Cicisbeoмоей матери, Пьеро Зен, каждый вечер ужинал за нашим столом. Ежедневно он присылал ей обязательный букет цветов, в лепестках которых торчал листок с очередным слащавым сонетом. Он преуспел в исполнении своего долга, который заключался в том, чтобы держать для матери зеркало, в котором остальные читали: "Любуйтесь моей прекрасной госпожой, восхитительным объектом моей страсти".
Впрочем, cicisbeo скорее выполнял декоративные обязанности, совсем как его цветы. В отсутствие отца главой семьи становился я. Но и мои обязанности были минимальными. Я делал то, что положено делать любому благородному молодому человеку в Венеции. Я досаждал клеркам отца, работающим на самом верхнем этаже Палаццо Эспаньол. Я понемногу крал у них деньги. Теперь уже никто не осмеливался навязать мне опекуна. Я ходил туда, куда мне заблагорассудится, и делал, что хотел. Я приставал к посетительницам у Флориана, пока владелец кафе не предложил мне заниматься своим делом, если можно так выразиться, в другом месте. Тогда я повадился ездить на гондоле в бордель на Каннареджио, где проститутки за деньги позволяли мне забавляться с ними. Я воспитывал свою младшую сестру, стоило ей попасться мне на глаза.
Я ждал, пока отец вернется домой, чтобы раз и навсегда решить вопрос с его завещанием. Между нами назревал скандал. До того, как я обнаружил завещание, мне приходилось сносить лишь его отчужденное презрение. Действительно, мне не слишком нравилось смотреть, как другие мужчины обращались со своими сыновьями, обнимая их и глядя на них с гордостью во взоре, когда они приводили их к нам домой. Но при этом я не питал какой-то особой неприязни к своему отцу.
Регулярный осмотр потайного места показывал, что все эти годы завещание пролежало без изменений: отец позволил пустяковому вопросу перерасти в серьезную проблему. Каждый час его пребывания в Арекипе – "Да, останься!" – и даже рискованное путешествие обратно подвергали опасности мои планы и надежды. Постепенно по отношению к отцу у меня начала вырабатываться ядовитая резкость, медленно перераставшая в деятельную ненависть.
Тем временем во мне проснулся некоторый интерес к моде. Его, конечно, можно было счесть зеркальным отражением страсти моей матери, но, разумеется, я занялся этим вопросом намного глубже и основательнее, нежели она. Утонченный читатель уже наверняка отметил, что не зря же мы, люди, являемся единственными созданиями, которых не удовлетворяют аккуратные облегающие одежды, в которых мы рождаемся на свет. Я же был удовлетворен еще меньше прочих. Так что вскоре публика заговорила о моих нарядах тем тоном, который обычно приберегают для стихийных бедствий или деяний Божьих. Не всем нравились мои галстуки, шейные платки, сюртуки и жилеты. Но я привлек и заслужил внимание людей, которые в противном случае обошлись бы со мной пренебрежительно или бежали бы от меня, как черт от ладана.

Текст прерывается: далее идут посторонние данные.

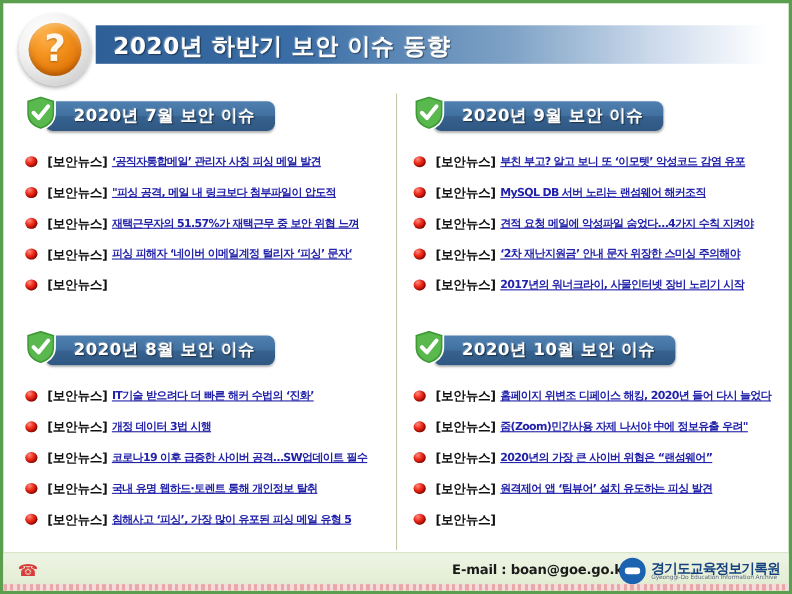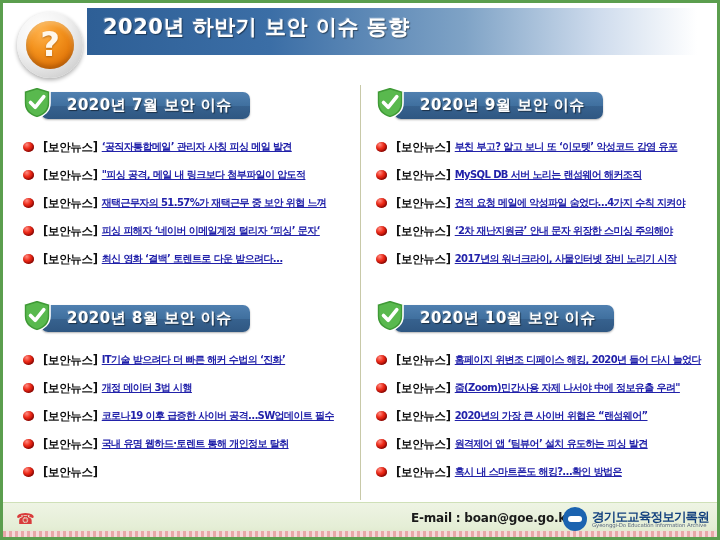"2020년 하반기 보안 이슈 동향" .title-bar { height: 47px -> 35px; top: 5px -> 20px }
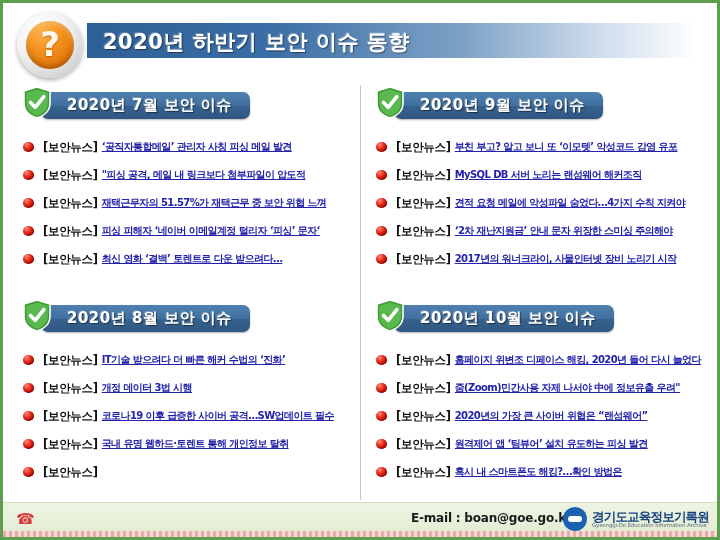"최신 영화 ‘결백’ 토렌트로 다운" span.headline { html: <span>최신 영화 ‘결백’ 토렌트로 다운 받으려다…</span> -> none }
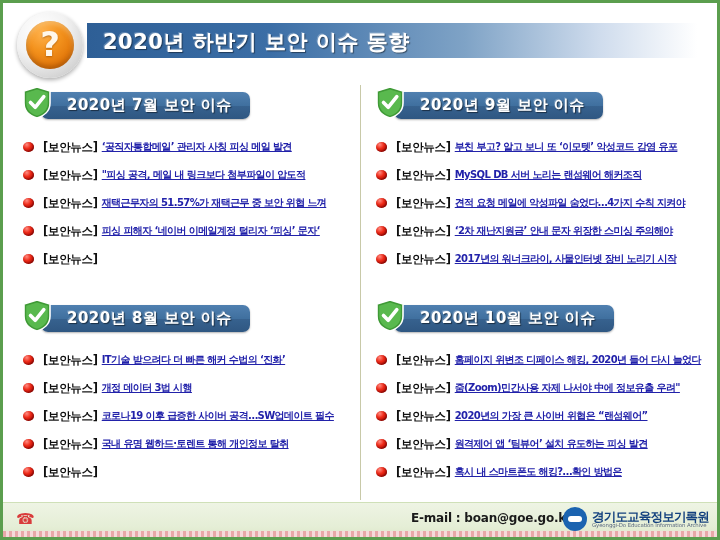"침해사고 ‘피싱’, 가장 많이 유포된" span.headline { html: none -> <span>침해사고 ‘피싱’, 가장 많이 유포된 피싱 메일 유형 5</span> }
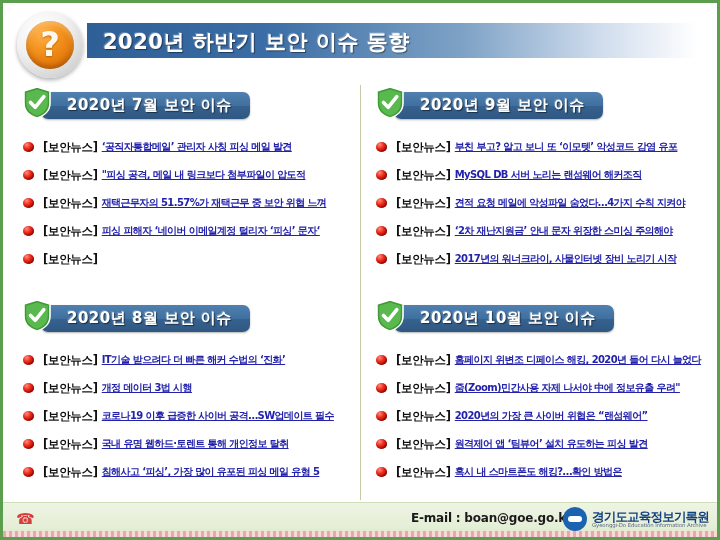"혹시 내 스마트폰도 해킹?…확인 방법은" span.headline { html: <span>혹시 내 스마트폰도 해킹?…확인 방법은</span> -> none }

Я придумал еще несколько способов для наращивания своего основного капитала. Я заставлял людей ждать себя. Мне требовалось чрезвычайно много времени, чтобы надеть плащ, направляясь на встречу, пока слуги стояли навытяжку в ожидании. Я всегда последним поднимался в гондолу, высматривая в окно признаки нетерпения и ропот едва сдерживаемого презрения, прежде чем явиться на публике. А потом я спускался с королевской неспешностью, упиваясь их ненавистью.